Manufacturers can restructure their demand forecasting in
order to make it more collaborative, as well as basing it
on a “range” of uncertainty that is more realistic and
informative than a definitive forecast.
For example, demand can be partitioned into three
tiers: 80 percent confidence, 50 percent confidence and
30 percent confidence. As both organizations progress
through the forecasting horizon, uncertainty will shrink
and confidence will increase. This creates a manufacturersupplier
relationship based on informed confidence, where
uncertainty is visible—and so are the costs and consequences
of missed deadlines. This type of approach is especially
valuable when supply capacity elasticity is low and
dependency is high—for instance, when a manufacturer
relies upon a second-tier supplier for a critical component
required in the late stages of product assembly.
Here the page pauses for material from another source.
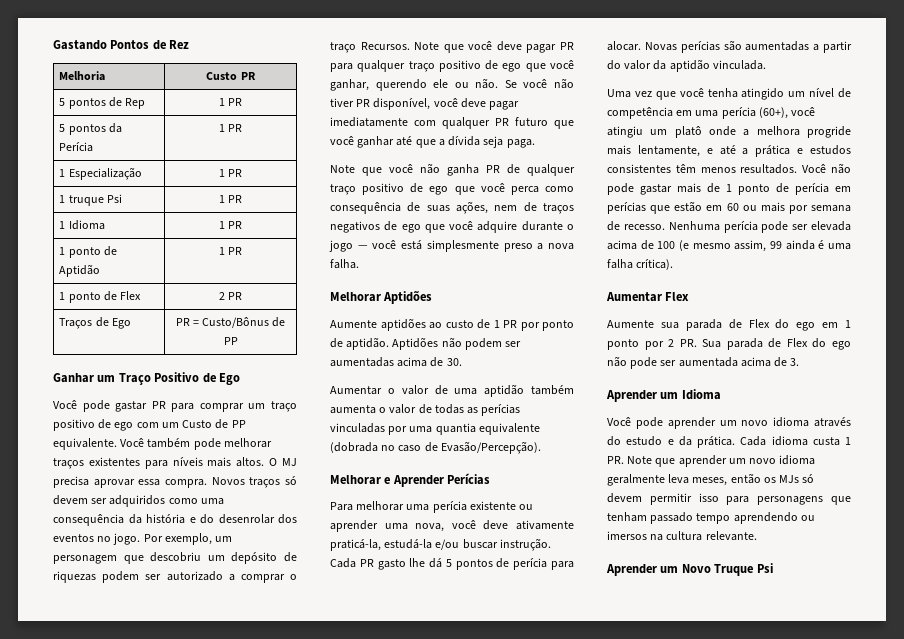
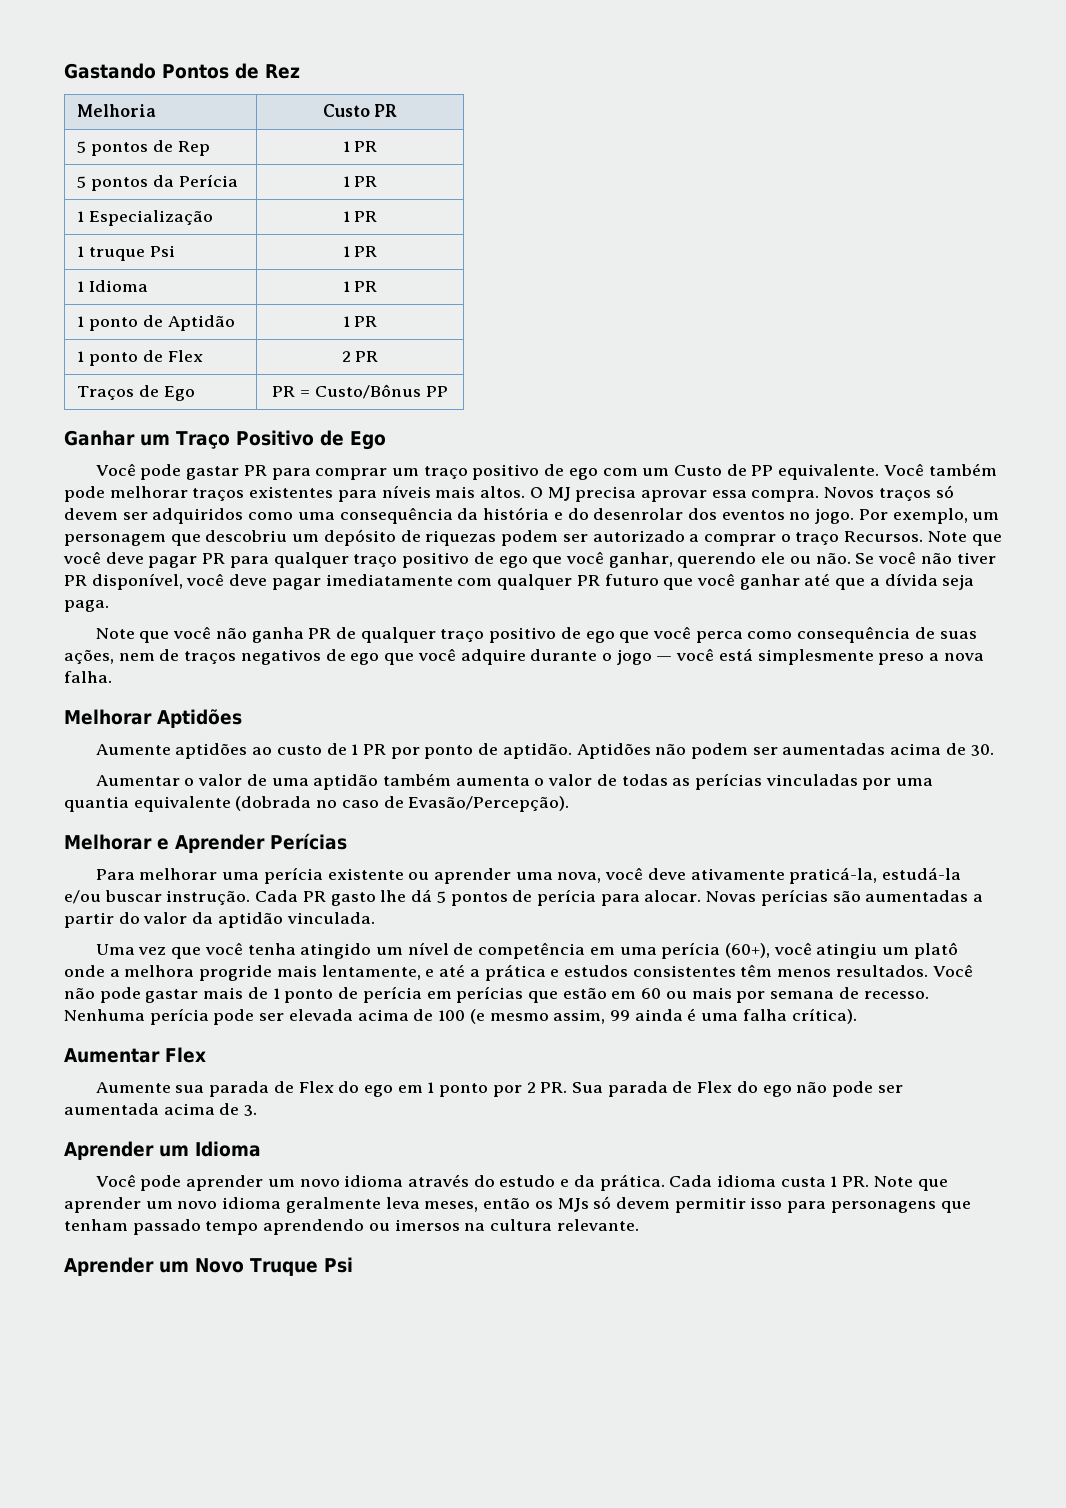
- Traços de Ego | PR = Custo/Bônus de PP
+ Traços de Ego | PR = Custo/Bônus PP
A new world requires a new perspective
There is no doubt that supply chain globalization represents
a significant challenge for even the best-managed
businesses. But this challenge is difficult to meet for those
manufacturers—and suppliers—who try to adapt old ways
of doing business to a world that has been completely
transformed.
Today, achieving supply chain excellence requires
entirely new perspectives and strategies. Two imperatives
are clearly emerging. One, companies need to globalize
supply planning and management—often through the use
of an enterprise-level demand-supply process. Two, they
need to establish more honest, collaborative supplier
relationships that acknowledge and share uncertainty.
These innovative approaches must be embraced by any
business that seeks to gain competitive advantage in
today’s transformed business environment—where the
entire world is a potential customer.